One of the most common enhancement strategies for PVDF-based solid-state electrolytes (SSEs) is doping with inorganic fillers. These fillers typically come in three morphological forms: zero-dimensional (0D) nanoparticles, one-dimensional (1D) nanowires, and two-dimensional (2D) nanosheets. These active fillers act as ion carriers and participate in lithium-ion (Li⁺) conduction, promoting efficient ion transfer and enhancing the electrolyte's ionic conductivity. Additionally, the free volume spaces generated at the interfaces between ceramic fillers and the PVDF matrix provide additional ion transport pathways. Consequently, introducing active fillers to boost the ionic conductivity of PVDF-based SSEs has gained substantial interest in recent years.

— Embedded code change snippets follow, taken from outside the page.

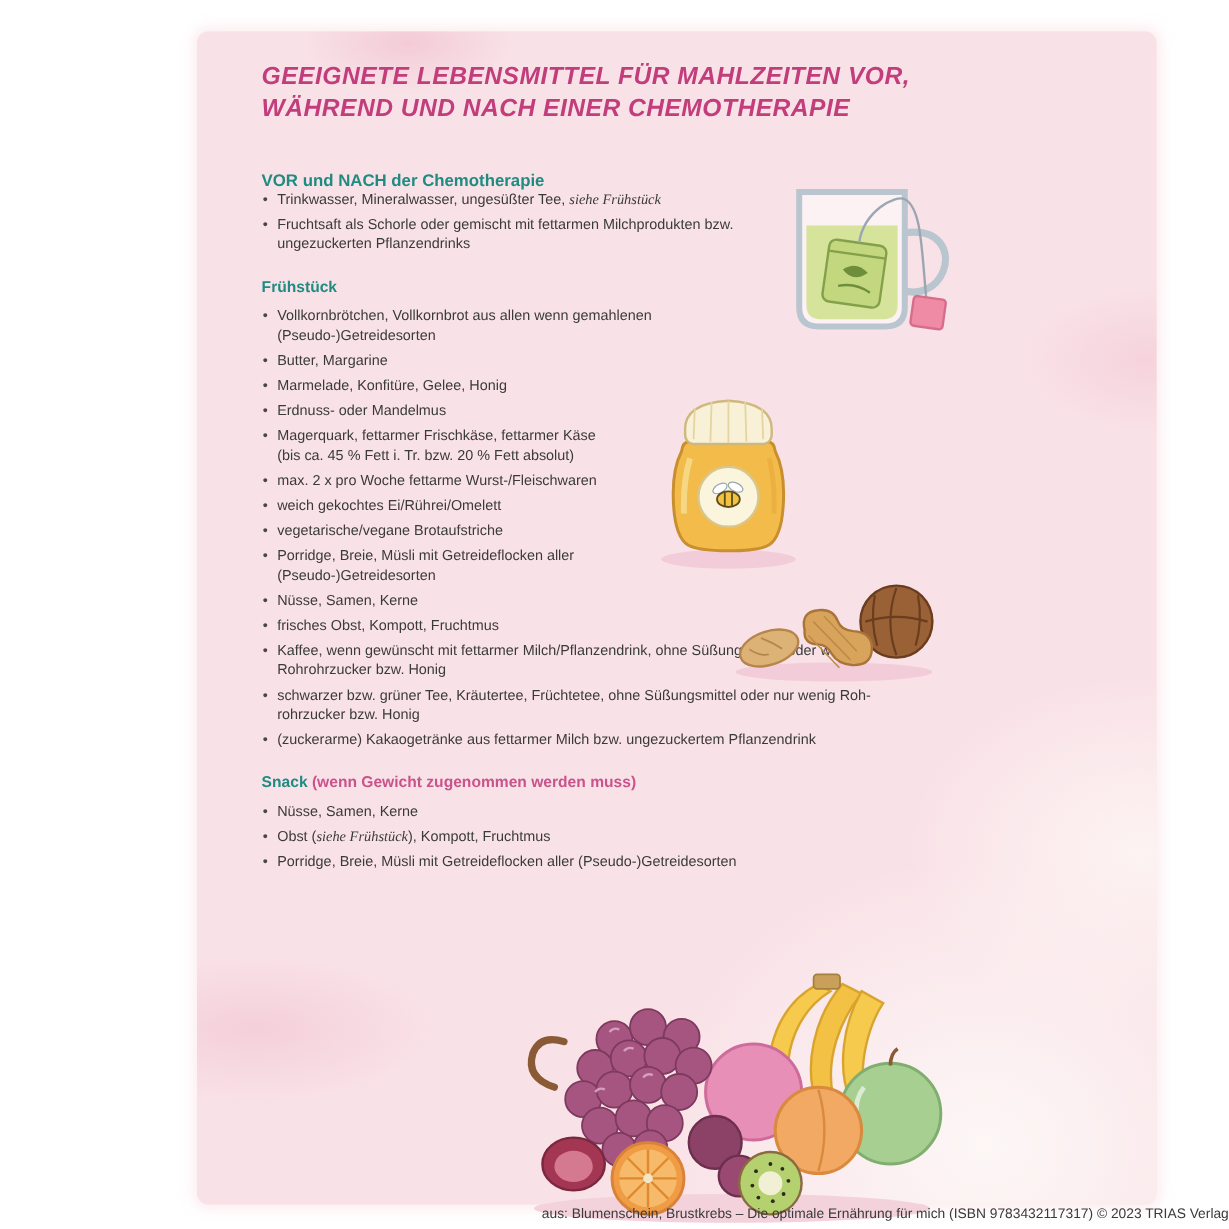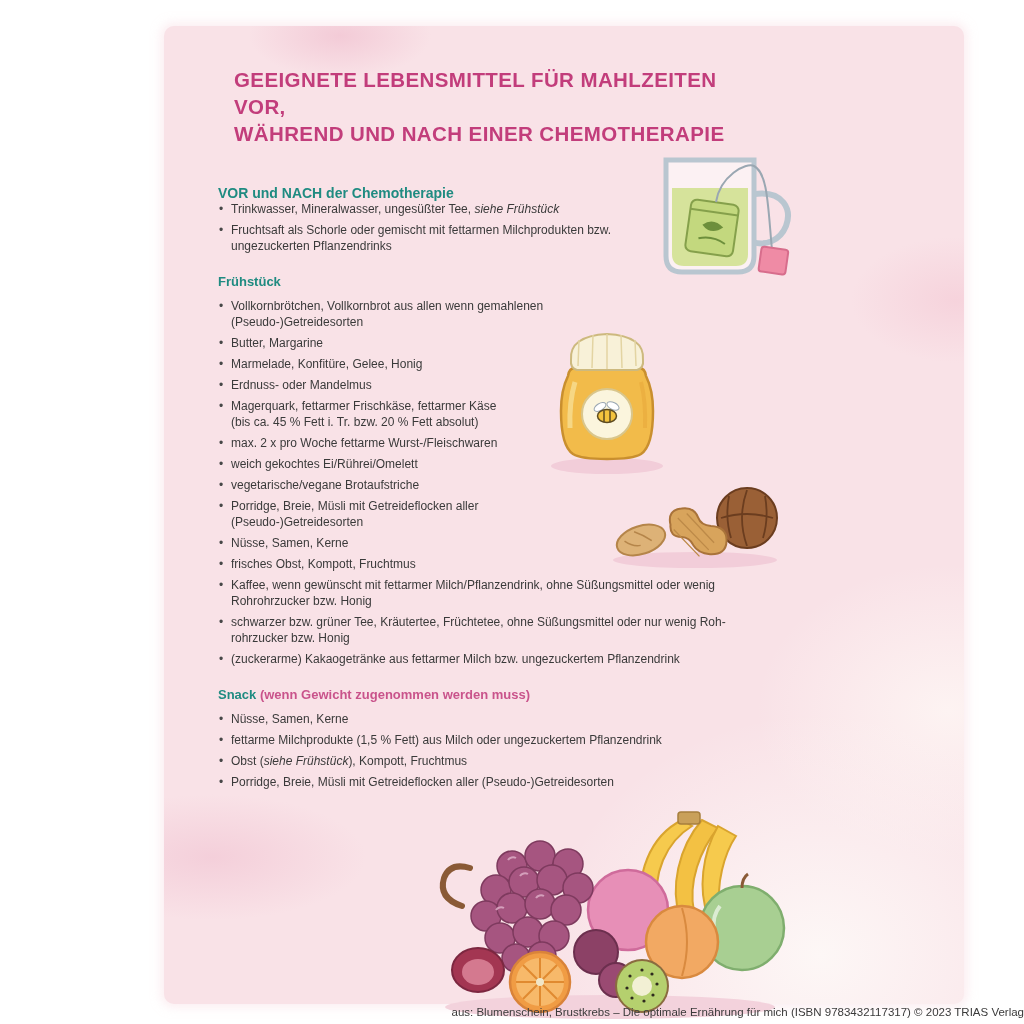"GEEIGNETE LEBENSMITTEL FÜR MAHLZEITEN" .title { font-style: none -> italic; margin: 16px -> 0 }
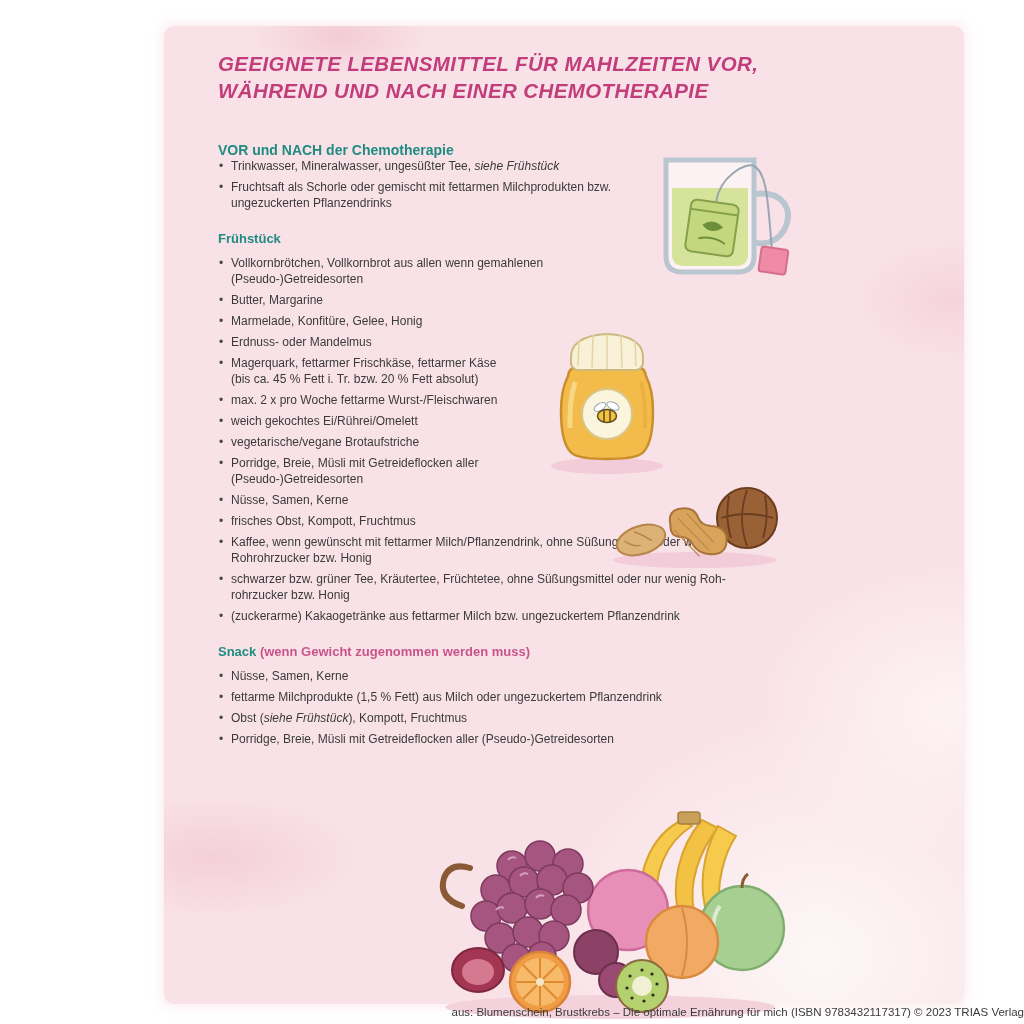"siehe Frühstück" em { font-family: none -> Liberation Serif, serif }
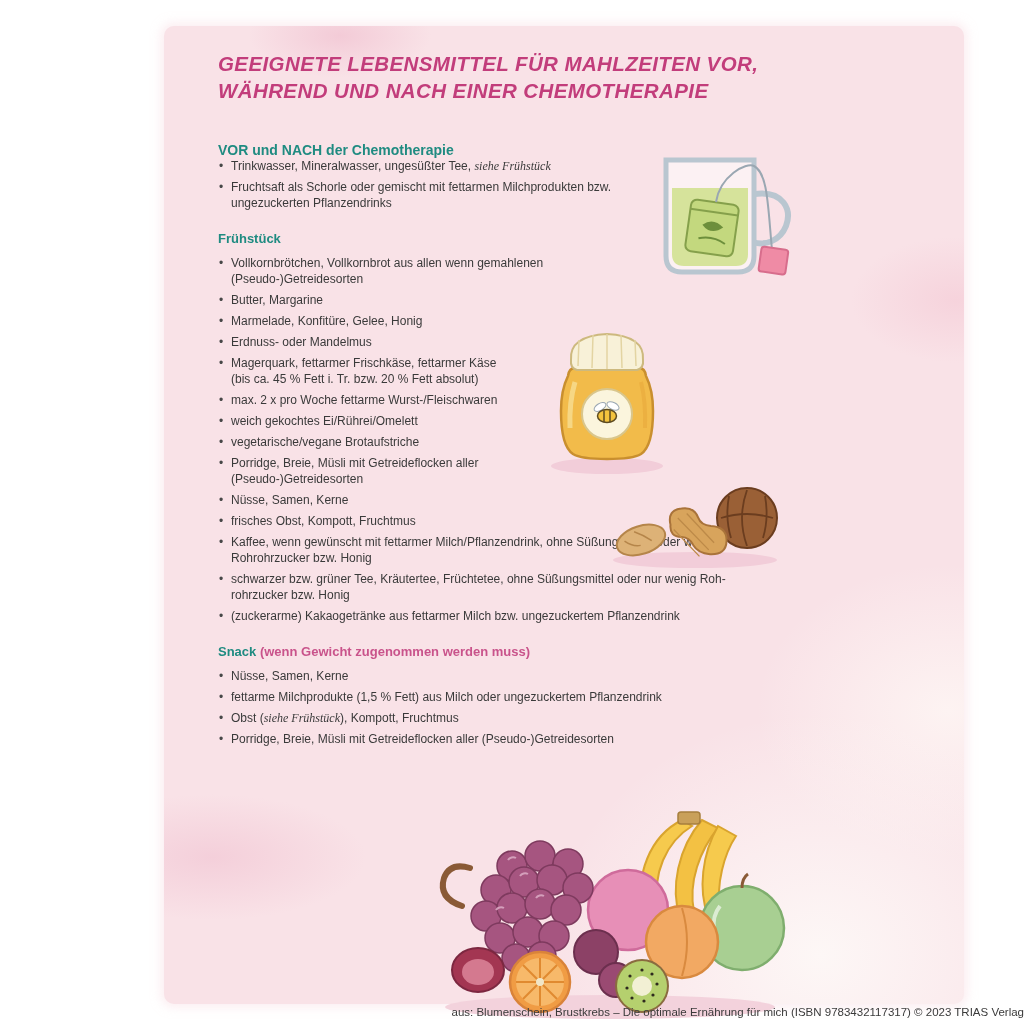"fettarme Milchprodukte (1,5 % Fett)" li { html: <li><span>fettarme Milchprodukte (1,5 % Fett) aus Milch oder ungezuckertem Pflanzendrink</span></li> -> none }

For instance, Nan et al. developed composite solid electrolytes (CSEs) with garnet-type Li_6.75La₃Zr_1.75Ta_0.25O₁₂ (LLZTO) nanoparticles as active fillers.³⁹ The La atoms in LLZTO interact with nitrogen atoms and C=O groups from the solvent N,N-dimethylformamide (DMF), creating electron-enriched nitrogen atoms that act as Lewis bases, leading to the dehydrofluorination of PVDF. This interaction between PVDF, lithium salt, and LLZTO enhances the flexible electrolyte's performance, resulting in a high ionic conductivity of approximately 0.5 mS cm⁻¹ at 25 °C. In a similar study, Liu et al. fabricated flexible CSEs using a PVDF matrix with lithium salt (LiTFSI), DMF, and NASICON-type Li_1.3Al_0.3Ti_1.7(PO₄)₃ (LATP) ceramic nanoparticles as fillers.⁴⁰ DMF facilitates lithium salt dissociation and forms lithium-rich complexes [Li(DMF)_nTFSI] with Li⁺, which exhibit ionic liquid-like characteristics that improve conductivity. This design yielded a LATP-PVDF/Li CSE with a high ionic conductivity of 0.244 mS cm⁻¹ and an electrochemical stability window of up to 4.8 V (vs. Li⁺/Li).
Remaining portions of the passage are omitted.